Their children in bed, the chores done, Amber Way and Michelle Manigo met on adjoining front porches to chat about their kids and exchange gossip making the rounds on South Pulaski Street. They parted just before 1 a.m., retiring to their neighboring rowhouses.

Less than 30 minutes later, half of the Southwest Baltimore block was in flames.

Way and her boyfriend rushed their daughters out the back door and into the street. There they saw neighbors who had also fled their homes. Manigo, seven months pregnant, and her two children weren't among them.

Way knew something was wrong. "They would've been right beside me," she said.

The 33-year-old and her sons, Tyquis Moore, 11, and Jaquis Manigo, 7, died in the fire that officials believe started in their house, 629 South Pulaski St. The fire then jumped from porch to porch, spreading up and down the block, leaving seven dwellings burned out and condemned and three others badly damaged.

Investigators had not determined a cause or source of the fire by Thursday evening, a spokesman for the Baltimore Fire Department said. They weren't sure if the rental property had smoke detectors, saying none were apparent but that they could have melted.

Hours after the fire, the street still cordoned off as firefighters doused the last embers smoldering on rooftops, relatives of Manigo and her husband, who escaped the fire, gathered around the corner.

The relatives sat on rowhouse steps, their heads buried in their hands. Others cried and held onto each other. None wanted to talk to reporters. But neighbors said they saw Manigo's husband, whose name was not given by officials, run down the street shouting "Where my babies at" as the fire spread.

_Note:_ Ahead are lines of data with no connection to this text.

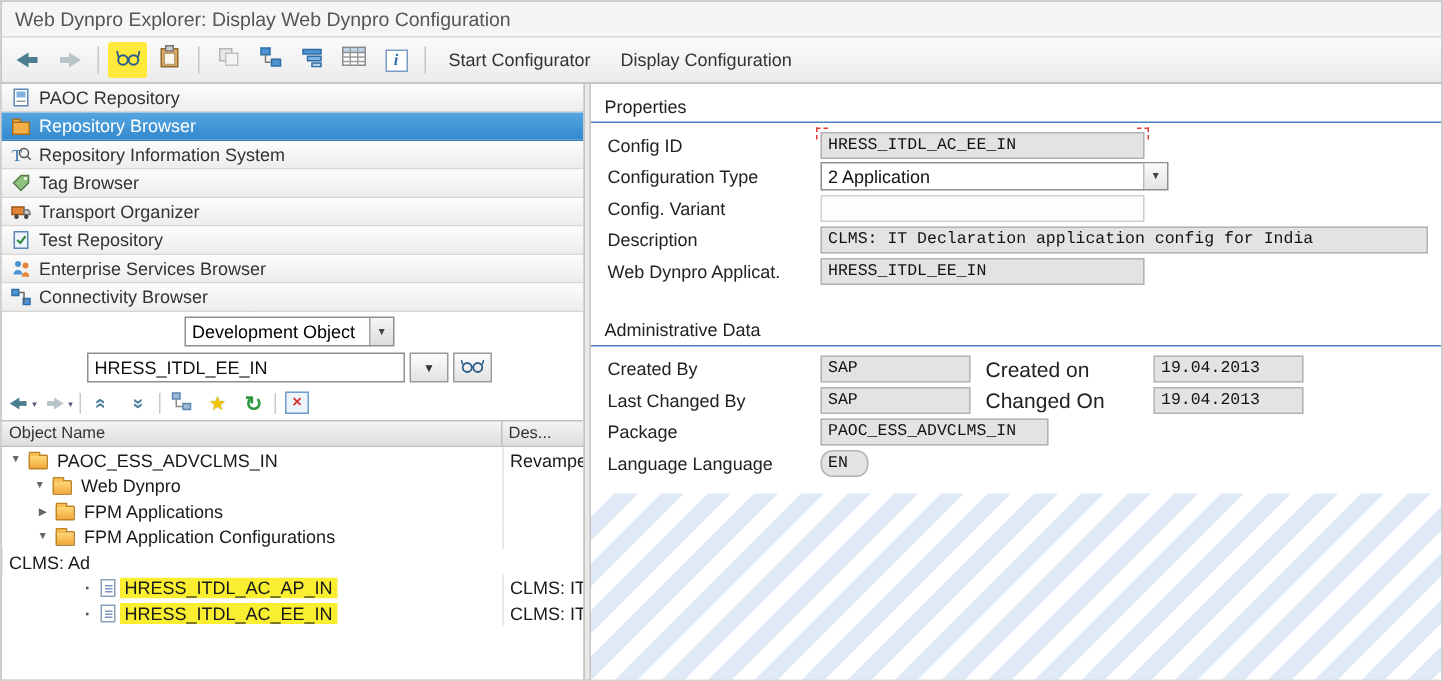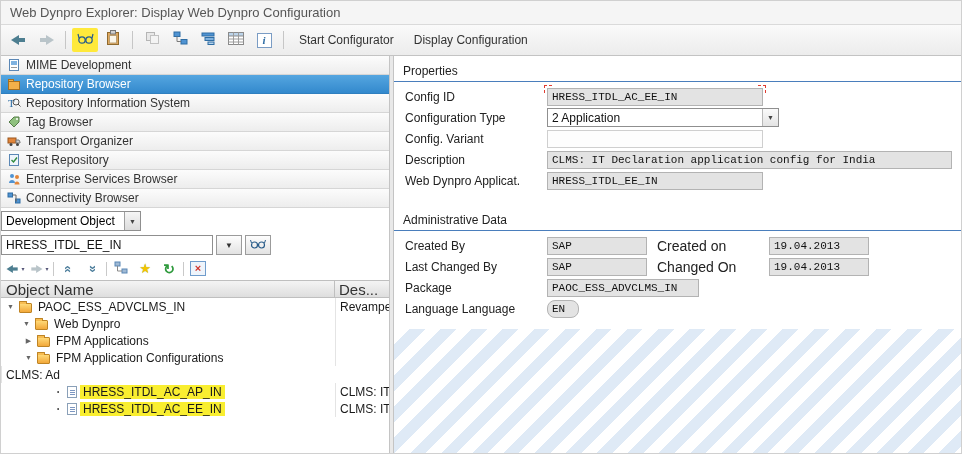--- a/index.html
+++ b/index.html
@@ -201,7 +201,7 @@
               <rect x="4" y="9" width="6" height="1" fill="#999"></rect>
             </svg>
         </span>
-        <span>MIME Development</span>
+        <span>PAOC Repository</span>
       </div>
 
       <div class="nav-item selected">

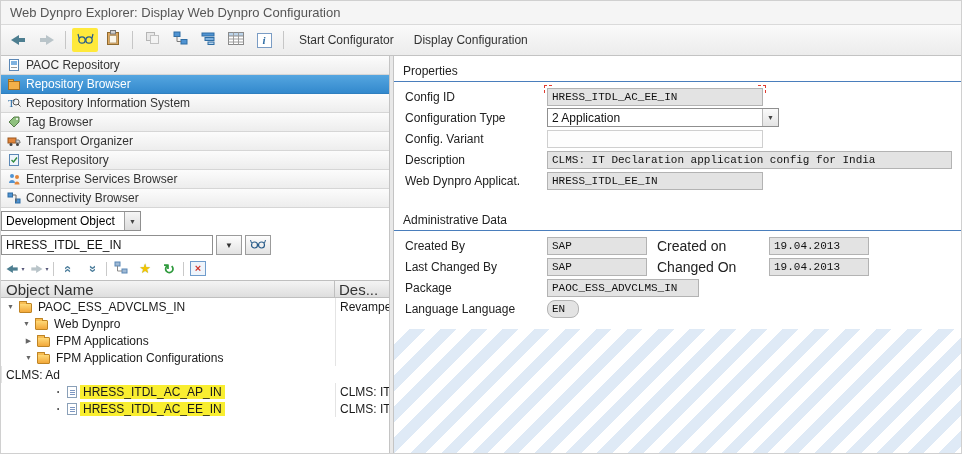--- a/index.html
+++ b/index.html
@@ -38,7 +38,7 @@
   .nav-item .ic { width:15px; height:14px; flex:0 0 15px; display:flex; align-items:center; justify-content:center; }
 
   
-  .ctl { display:flex; align-items:center; gap:3px; padding:3px 4px 1px 0; }
+  .ctl { display:flex; align-items:center; gap:3px; padding:3px 4px 1px 0;justify-content:center; }
   .combo { width:140px; height:20px; border:1px solid #8f8f8f; background:#fff; display:flex; align-items:center;
            justify-content:space-between; font-size:12px; padding-left:4px; }
   .combo .cbtn { width:16px; height:18px; background:linear-gradient(#f6f6f6,#dcdcdc); border-left:1px solid #9f9f9f;

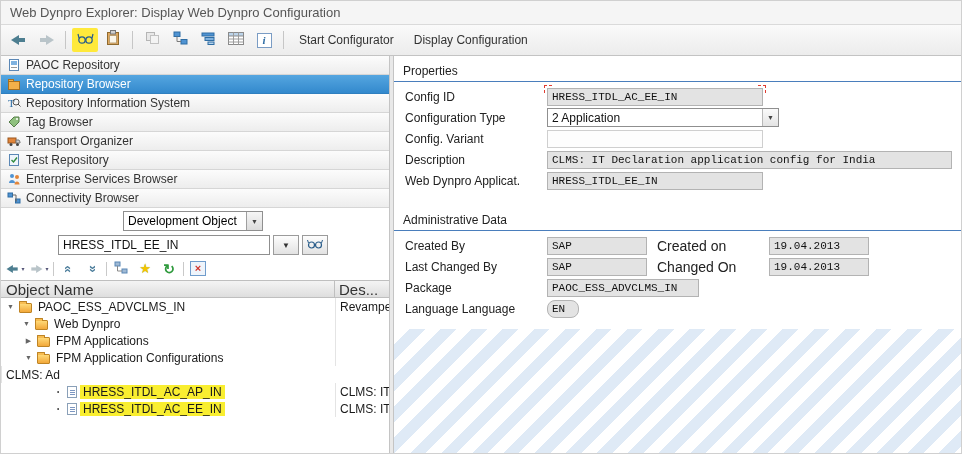--- a/index.html
+++ b/index.html
@@ -62,7 +62,7 @@
 
   
   .tree-hd { display:flex; height:18px; background:linear-gradient(#f4f4f4,#dedede); border-top:1px solid #bfbfbf;
-             border-bottom:1px solid #bfbfbf; font-size:15px; color:#333; align-items:center; }
+             border-bottom:1px solid #bfbfbf; font-size:11px; color:#333; align-items:center; }
   .tree-hd .c1 { width:334px; padding-left:5px; border-right:1px solid #bfbfbf; height:100%; display:flex; align-items:center; }
   .tree-hd .c2 { flex:1; padding-left:4px; }
   .tree { flex:1; overflow:hidden; }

All day Thursday, people who live in the Carrollton Ridge community said they were stunned, first at the speed of the fire, then at the heroic acts their neighbors performed. One fought his way past fire to alert an elderly couple. Another raced back inside his burning home for his child.

By afternoon, the firefighters were gone, replaced by city work crews maneuvering small bulldozers, scooping the rubble — blackened bedposts, charred picture frames, burned dolls — and piling it all into giant trash bins.

Tom Hubbard, who has lived in his house at 633 Pulaski St. for 45 of his 68 years, sat on the living room sofa, indifferent to the red "condemned" notice tacked to a porch railing. He ignored the rug soaked with water sprayed from fire hoses and watched his sons remove his damaged belongings.

"I've seen plenty of house fires in my time," said Hubbard, who was up watching a public television show on prostate cancer when he first smelled smoke. "But I've never seen anything like this."

Chief Kevin Cartwright, a Fire Department spokesman, said that several houses were ablaze when the first of nearly 100 firefighters arrived about 1:30 a.m. He said neighbors reported a possible fourth victim, and officials brought in a dog to search through debris, but no one was found.

The deaths bring the number of people killed in city fires this year to nine. Last year, 20 people died in fires in Baltimore, including six people from three generations of the same family who perished in a single fire in December on Homewood Avenue.

In Thursday's fire, nearly two dozen people were displaced and two firefighters suffered minor injuries.

City and state property tax records show the house where the fire started is owned by Gladys Onojobi. She could not be reached for comment. Records show she purchased the house in 2006 for $72,100. It is assessed at $15,000.

Records with the Housing Authority of Baltimore City show that inspectors issued a violation notice two days ago, Sept. 20, ordering the owner to repair a defective water pipe, bathtub and porch. Details were not available. A spokeswoman for the housing agency, Tania Baker, said the owner corrected another complaint in August — a defective door, ceiling and electrical fixtures.

Carrollton Ridge is a tight neighborhood beset by crime, though few homicides have occurred there in recent months. Two years ago, 5-year-old Raven Wyatt was struck in the head by a stray bullet, on Pulaski Street, three blocks from the fire.

The shooting reignited a debate about crime in the city and spurred efforts by a community group, the mayor and others to rid the streets of trash and tackle crime. Police held two community walks in the weeks after the shooting, complaining after one that few people who lived there joined in the show of force.